Abnormal DNA Damage Repair and Tumor Treatment
Abnormal DNA damage repair in cells can lead to DNA mutations, endanger genome stability, and thus mediate the transformation of normal cells to malignancy. Studies have shown that the DNA damage repair pathway is one of the tumorigenesis pathways, and defects in DNA damage repair can promote tumorigenesis. Compared with normal tissues, cell proliferation in tumor tissues is abnormal and the degree of DNA damage increases. In this case, the apoptosis gene P53 is inactivated and the driver gene is activated, resulting in increased DNA replication pressure and an increase in the incidence of DNA damage, especially DSB. After DNA damage, on the one hand, ataxia telangiectasia-mutated (ATM) protein kinase, ATM and Rad3-related (ATR) protein kinase, etc. quickly sense the damage and start the DNA damage repair mechanism, activate the tumor suppressor gene P53, and induce cell apoptosis; on the other hand, the accumulation of DNA damage causes genomic instability, increases the incidence of tumors, and ultimately causes normal tissues to develop into malignant tumors.

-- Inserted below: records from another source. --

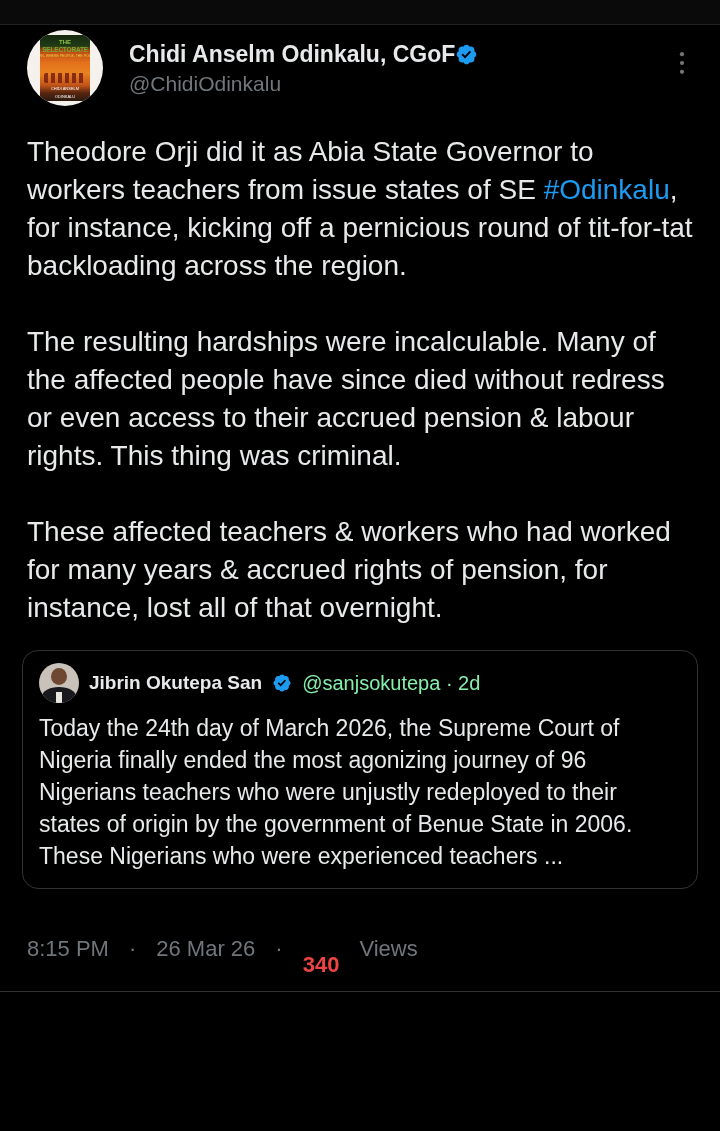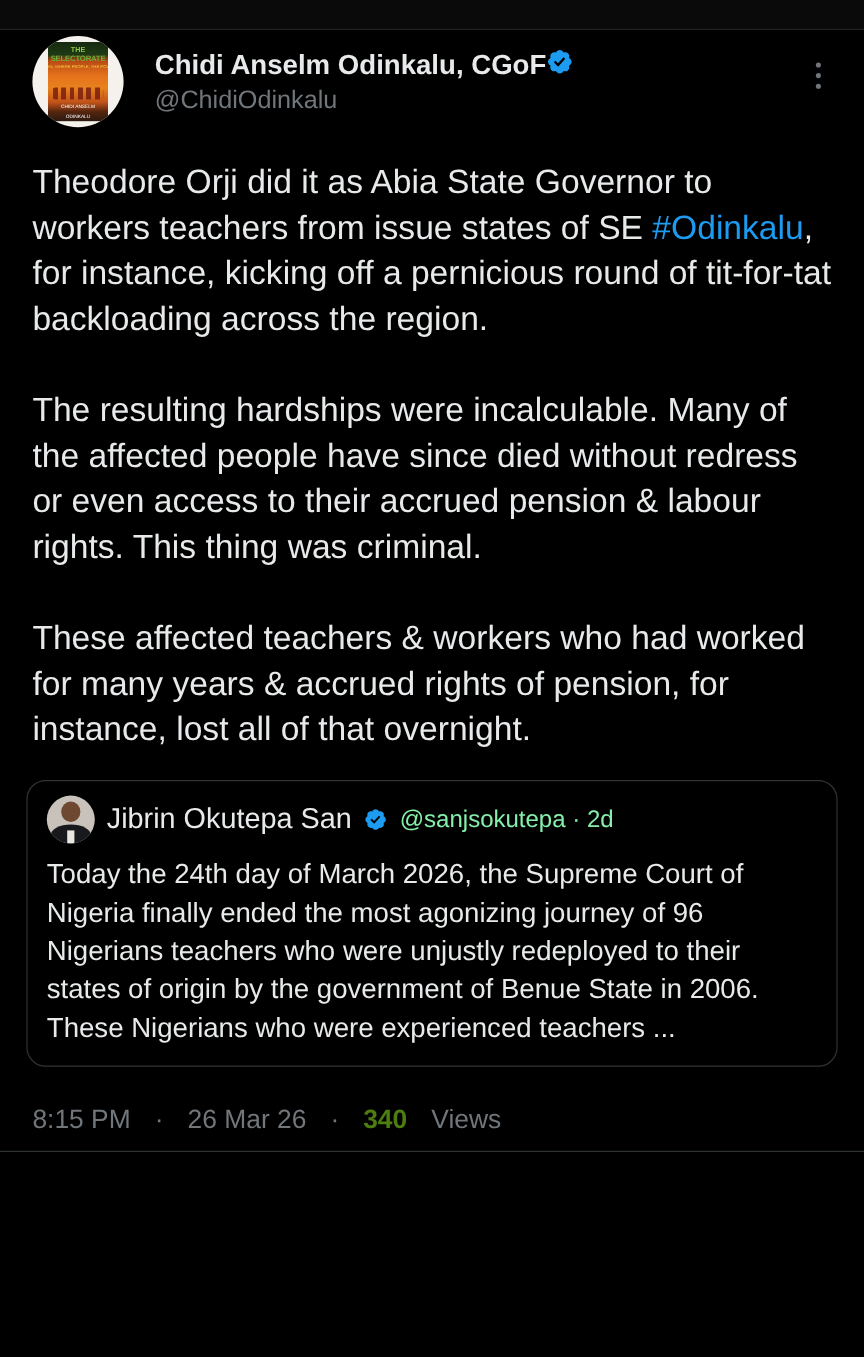--- a/index.html
+++ b/index.html
@@ -32,7 +32,7 @@
   }
   .bc-author { margin-top:3px; font-size:4px; color:#fff; line-height:5px; }
   .author-block { margin-left:26px; padding-top:10px; min-width:0; }
-  .name-row { display:flex; align-items:flex-start; gap:0; }
+  .name-row { display:flex; align-items:center; gap:0; }
   .display-name { font-size:23px; font-weight:700; color:#e7e9ea; line-height:28px; cursor:pointer; }
   .verified { width:23px; height:23px; flex:0 0 auto; }
   .verified-sm { width:20px; height:20px; flex:0 0 auto; }

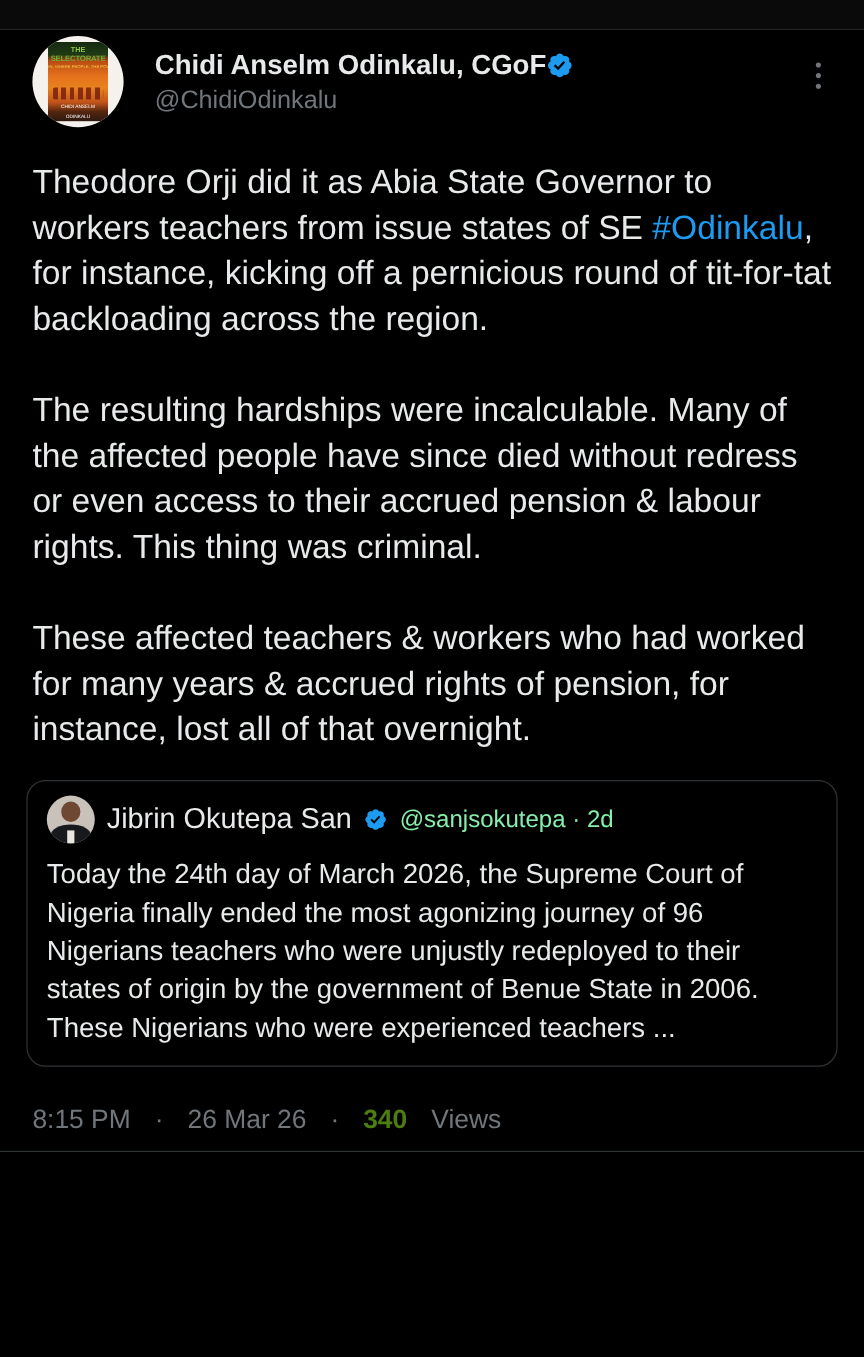--- a/index.html
+++ b/index.html
@@ -59,7 +59,7 @@
   .q-head { position:absolute; top:5px; left:12px; width:16px; height:17px; border-radius:50%; background:#6e4830; }
   .q-body-shape { position:absolute; bottom:-3px; left:3px; width:34px; height:19px; border-radius:55% 55% 0 0; background:#17191c; }
   .q-band { position:absolute; bottom:0; left:17px; width:6px; height:11px; background:#e9e6e0; }
-  .q-name { font-size:24px; font-weight:400; color:#e7e9ea; white-space:nowrap; }
+  .q-name { font-size:19px; font-weight:700; color:#e7e9ea; white-space:nowrap; }
   .q-handle { font-size:20px; color:#86efac; white-space:nowrap; overflow:hidden; text-overflow:ellipsis; }
   .q-text { margin-top:9px; font-size:23px; line-height:32px; color:#e7e9ea; }
 

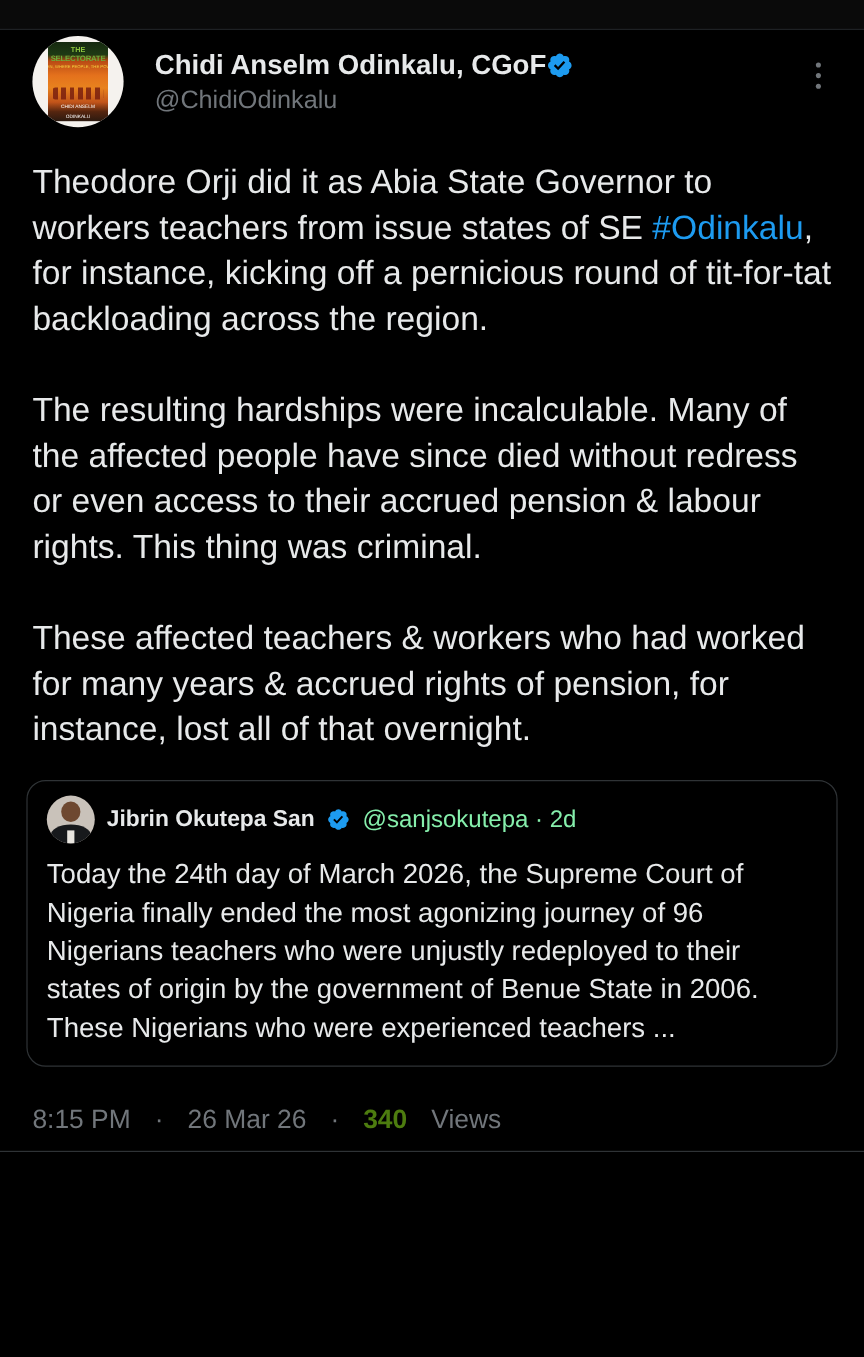--- a/index.html
+++ b/index.html
@@ -65,7 +65,7 @@
 
   
   .tweet-meta { display:flex; align-items:center; gap:20px; margin:30px 27px 0 27px; font-size:22px; color:#71767b; line-height:27px; }
-  .views-count { color:#4d7c0f; font-weight:700; }
+  .views-count { color:#ef4444; font-weight:700;margin-top:32px; }
   .bottom-divider { margin-top:13px; border-top:1px solid #2f3336; width:100%; }
 </style>
 </head>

Regulation of DNA Damage by RNA Methylation Modification and Chemoresistance
DSB is the most cytotoxic DNA damage. If not repaired in time, it will damage genome stability and chromosome integrity. In mammals, there are two main pathways for DSB repair: homologous recombination (HR) and NHEJ. Related studies have shown that RNA plays an important role in DNA damage response (DDR), especially dilncRNA and DDRNA have been reported to exist at DSB sites, thereby promoting DNA double-strand breaks repair (DSBR). At the same time, more evidence shows that dilncRNA can form DNA-RNA hybrid double strands at DSB sites, thereby promoting DNA repair proteins such as breast cancer susceptibility protein 1 (BRCA1), BRCA2, DNA repair protein RAD51 and meiotic recombination protein 11 (MRE11) to approach the proximal DSB site, thereby improving the efficiency of DSB repair. In addition, DSBs in the transcriptionally active regions of the genome can also induce the formation of DNA-RNA hybrid double strands, and the induction of reactive oxygen species can also play the same role.